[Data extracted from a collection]
- - -
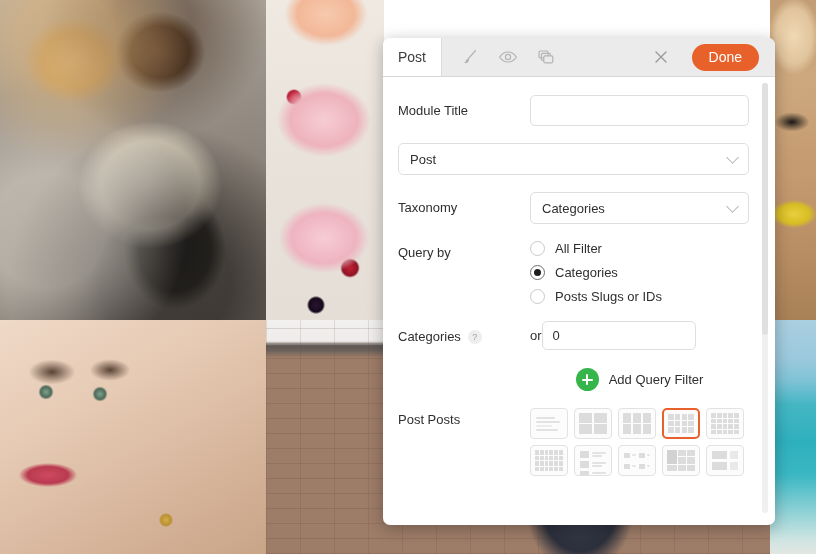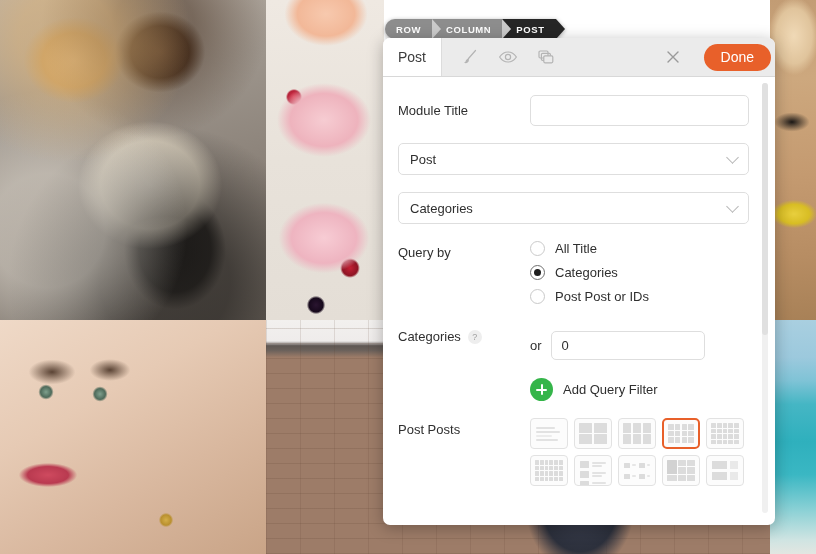--- a/index.html
+++ b/index.html
@@ -396,17 +396,6 @@
     <div class="photo ph-6"></div>
   </div>
 
-  <div class="breadcrumb">
-    <div class="crumb">
-      <span>ROW</span>
-    </div>
-    <div class="crumb sep">
-      <span>COLUMN</span>
-    </div>
-    <div class="crumb sep active">
-      <span>POST</span>
-    </div>
-  </div>
 
   <div class="panel">
 

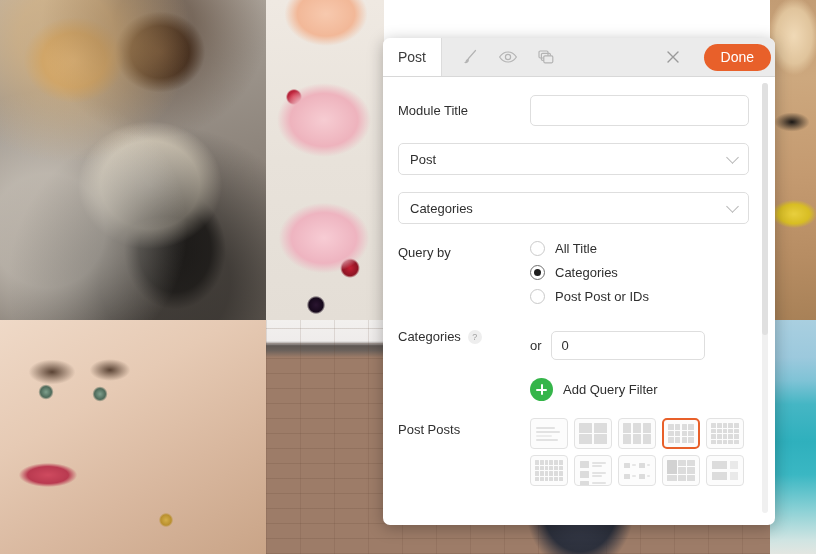--- a/index.html
+++ b/index.html
@@ -180,7 +180,7 @@
   .hdr-icon { width: 20px; height: 20px; color: #b4b4b4; cursor: pointer;
     display: flex; align-items: center; justify-content: center; }
   .hdr-icon svg { display: block; }
-  .hdr-right { margin-left: auto; display: flex; align-items: center; gap: 20px; padding-right: 4px; }
+  .hdr-right { margin-left: auto; display: flex; align-items: center; gap: 20px; padding-right: 16px; }
   .close-x { width: 22px; height: 22px; color: #9a9a9a; cursor: pointer;
     display: flex; align-items: center; justify-content: center; }
   .done-btn {

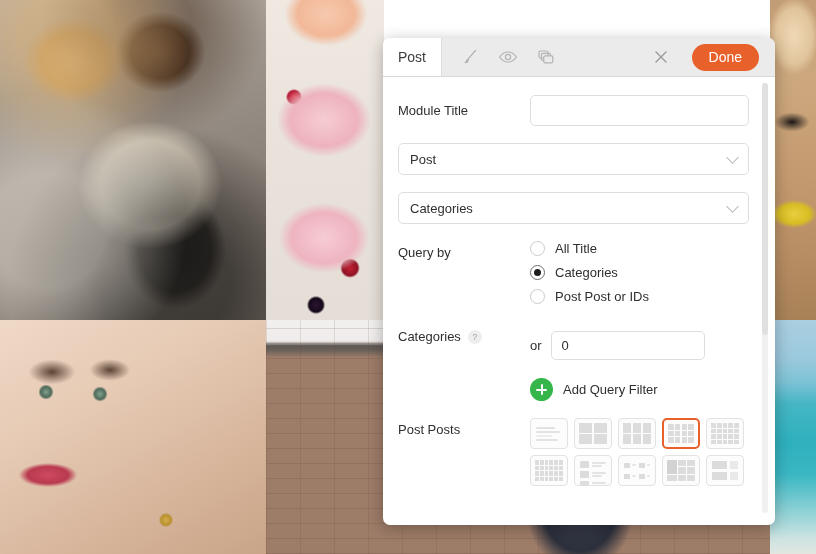--- a/index.html
+++ b/index.html
@@ -459,6 +459,7 @@
       </div>
 
       <div class="field">
+        <div class="field-label">Taxonomy</div>
         <div class="field-control">
           <div class="select-box">
             <span>Categories</span>

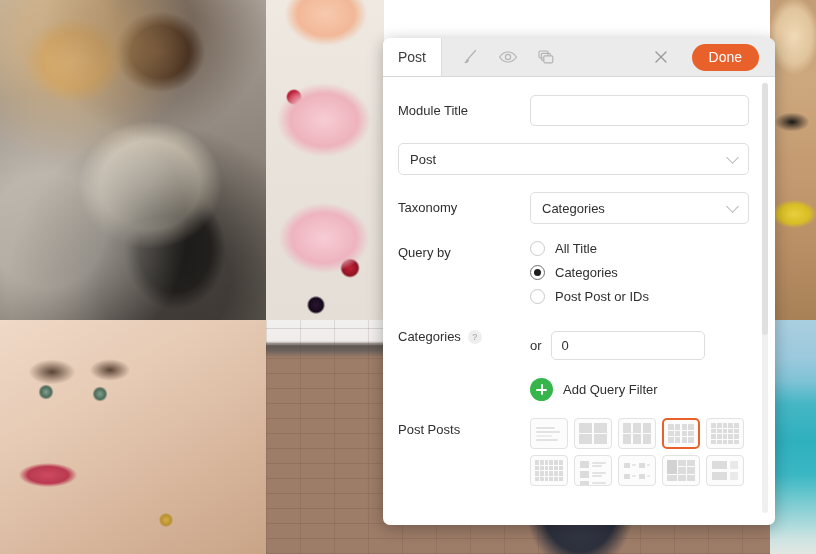--- a/index.html
+++ b/index.html
@@ -473,7 +473,7 @@
         <div class="field-control">
           <div class="radio-row">
             <span class="radio"></span>
-            <span class="radio-label">All Title</span>
+            <span class="radio-label">All Filter</span>
           </div>
           <div class="radio-row">
             <span class="radio checked"></span>

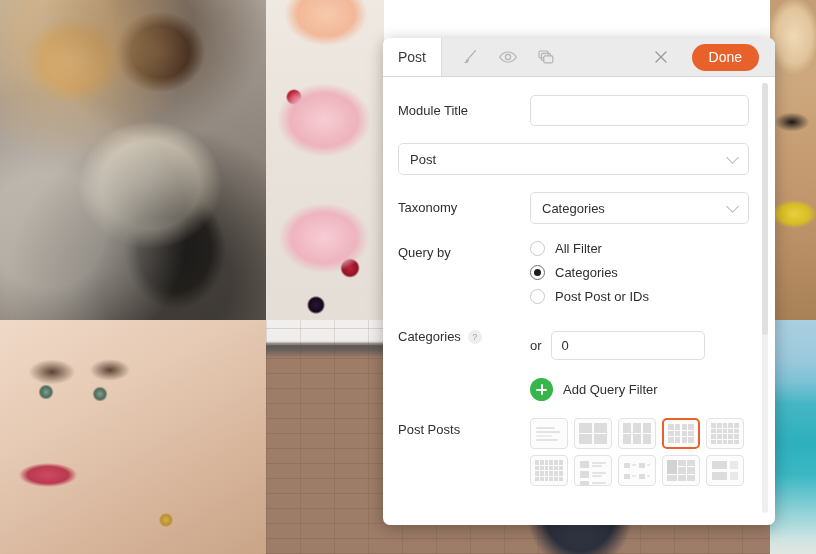--- a/index.html
+++ b/index.html
@@ -481,7 +481,7 @@
           </div>
           <div class="radio-row">
             <span class="radio"></span>
-            <span class="radio-label">Post Post or IDs</span>
+            <span class="radio-label">Posts Slugs or IDs</span>
           </div>
         </div>
       </div>

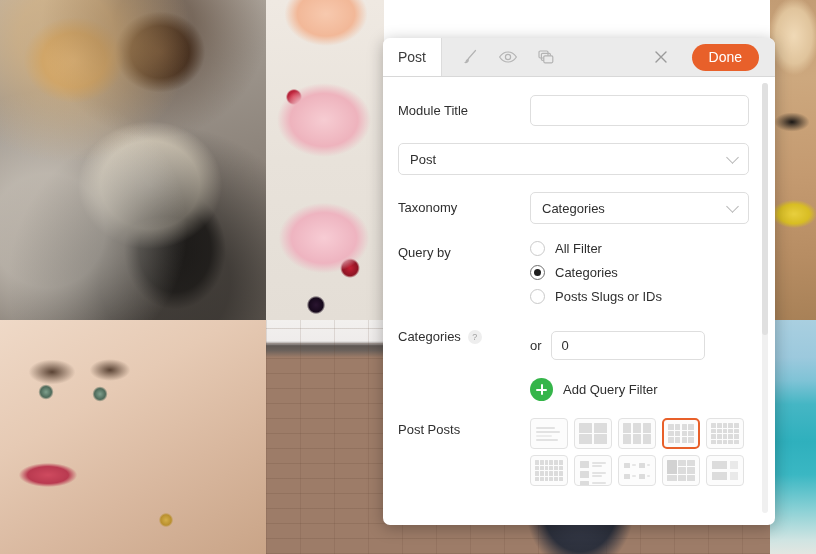--- a/index.html
+++ b/index.html
@@ -299,7 +299,7 @@
   }
   .radio-label { font-size: 13px; color: #2f2f2f; }
 
-  .or-row { display: flex; align-items: center; gap: 9px; margin-top: 10px; }
+  .or-row { display: flex; align-items: center; }
   .or-text { font-size: 13px; color: #2f2f2f; }
   .or-input {
     width: 154px; height: 29px;

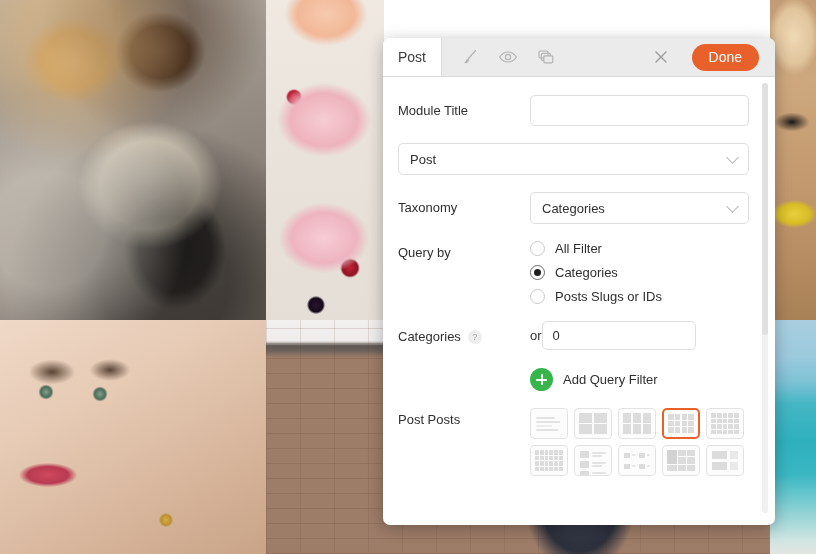--- a/index.html
+++ b/index.html
@@ -314,7 +314,7 @@
 
   .addfilter-row {
     display: flex; align-items: center; gap: 10px;
-    margin-top: 18px; cursor: pointer;
+    margin-top: 18px; cursor: pointer; justify-content: center;
   }
   .plus-circle {
     width: 23px; height: 23px; border-radius: 50%;

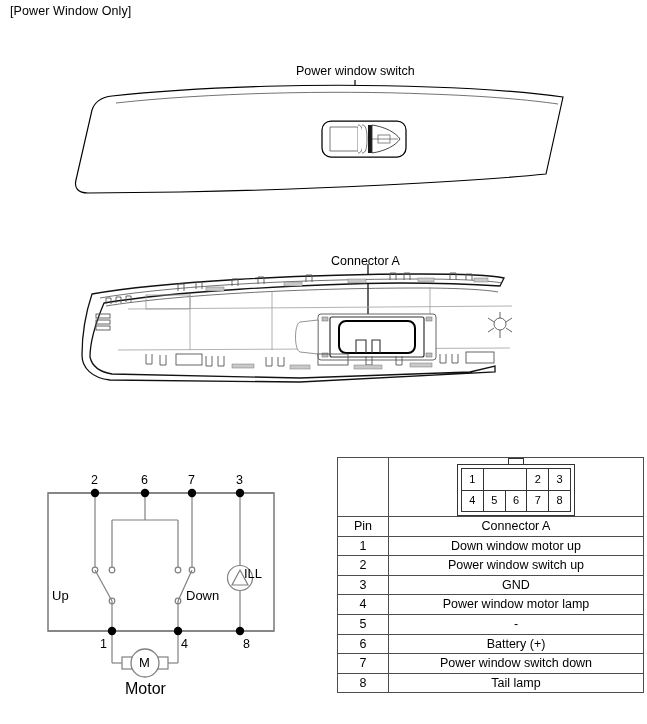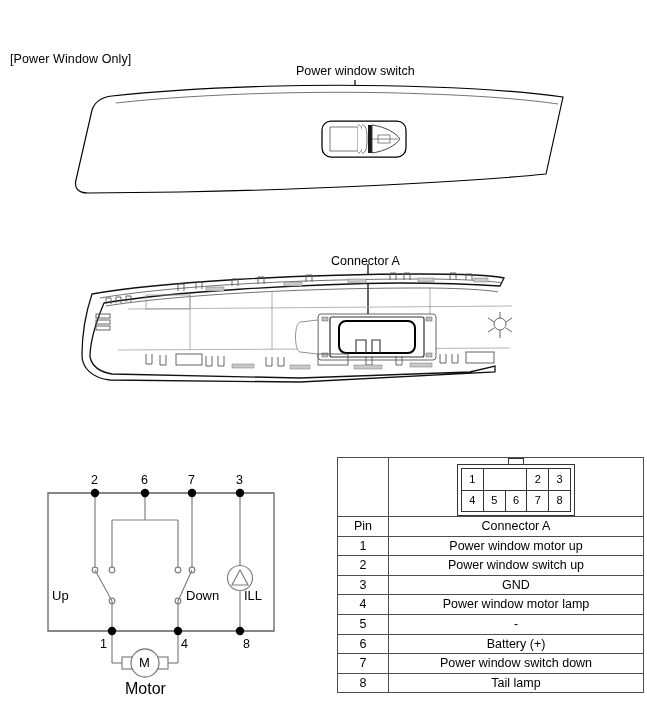--- a/index.html
+++ b/index.html
@@ -24,7 +24,6 @@
     font-size: 12.5px;
     letter-spacing: 0.1px;
     white-space: nowrap;
-    margin-top: 48px;
   }
 
   

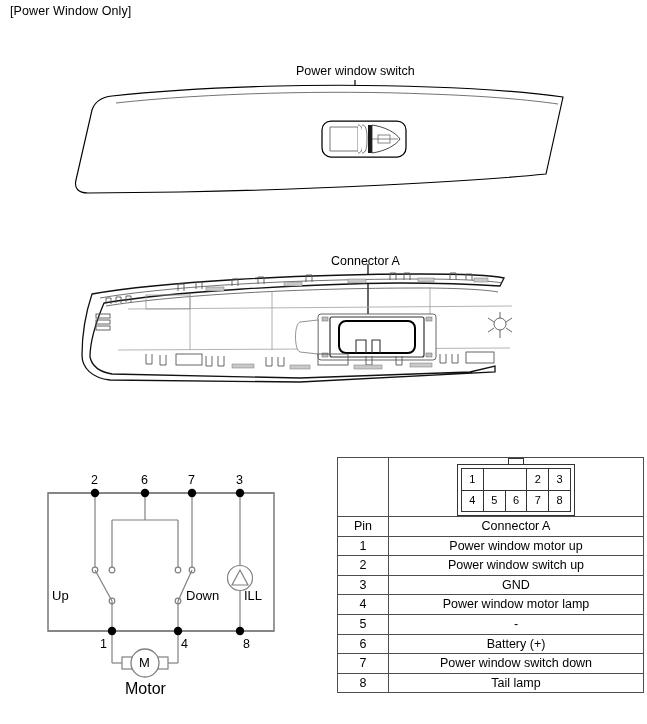--- a/index.html
+++ b/index.html
@@ -427,7 +427,7 @@
 
       <tr>
         <td class="col-pin">1</td>
-        <td class="col-desc">Power window motor up</td>
+        <td class="col-desc">Down window motor up</td>
       </tr>
       <tr>
         <td class="col-pin">2</td>

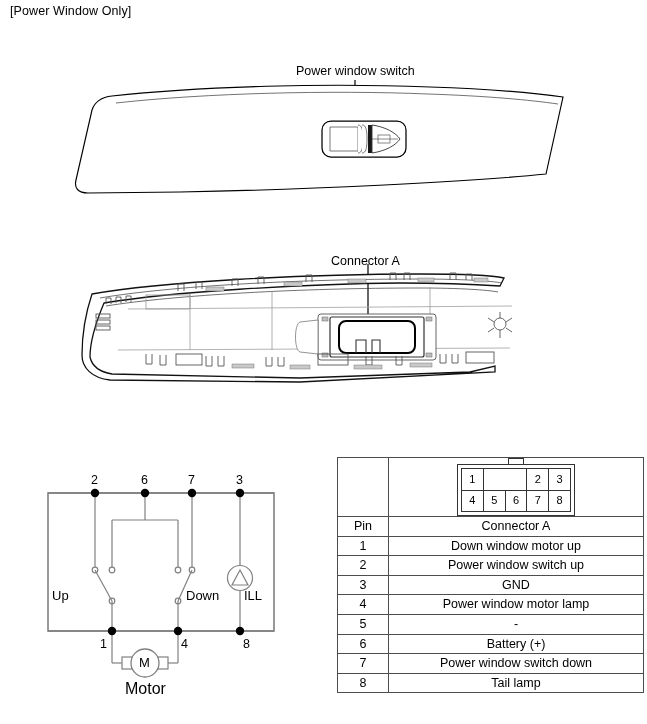--- a/index.html
+++ b/index.html
@@ -384,7 +384,7 @@
 
 <div class="abs" style="left:52px; top:588px; font-size:13px;">Up</div>
 <div class="abs" style="left:186px; top:588px; font-size:13px;">Down</div>
-<div class="abs" style="left:244px; top:588px; font-size:13px;">ILL</div>
+<div class="abs" style="left:244px; top:566px; font-size:13px;">ILL</div>
 <div class="abs" style="left:139px; top:655px; font-size:13px;">M</div>
 <div class="abs" style="left:125px; top:680px; font-size:16px;">Motor</div>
- - -
- Try it: In the records, which lines use the word "font"? Report them.

- Answer section:
   .radio-label { font-size: 13px; color: #2f2f2f; }
   .or-text { font-size: 13px; color: #2f2f2f; }
     font-size: 12.5px;
 <div class="abs" style="left:52px; top:588px; font-size:13px;">Up</div>
 <div class="abs" style="left:186px; top:588px; font-size:13px;">Down</div>
-<div class="abs" style="left:244px; top:588px; font-size:13px;">ILL</div>
+<div class="abs" style="left:244px; top:566px; font-size:13px;">ILL</div>
 <div class="abs" style="left:139px; top:655px; font-size:13px;">M</div>
 <div class="abs" style="left:125px; top:680px; font-size:16px;">Motor</div>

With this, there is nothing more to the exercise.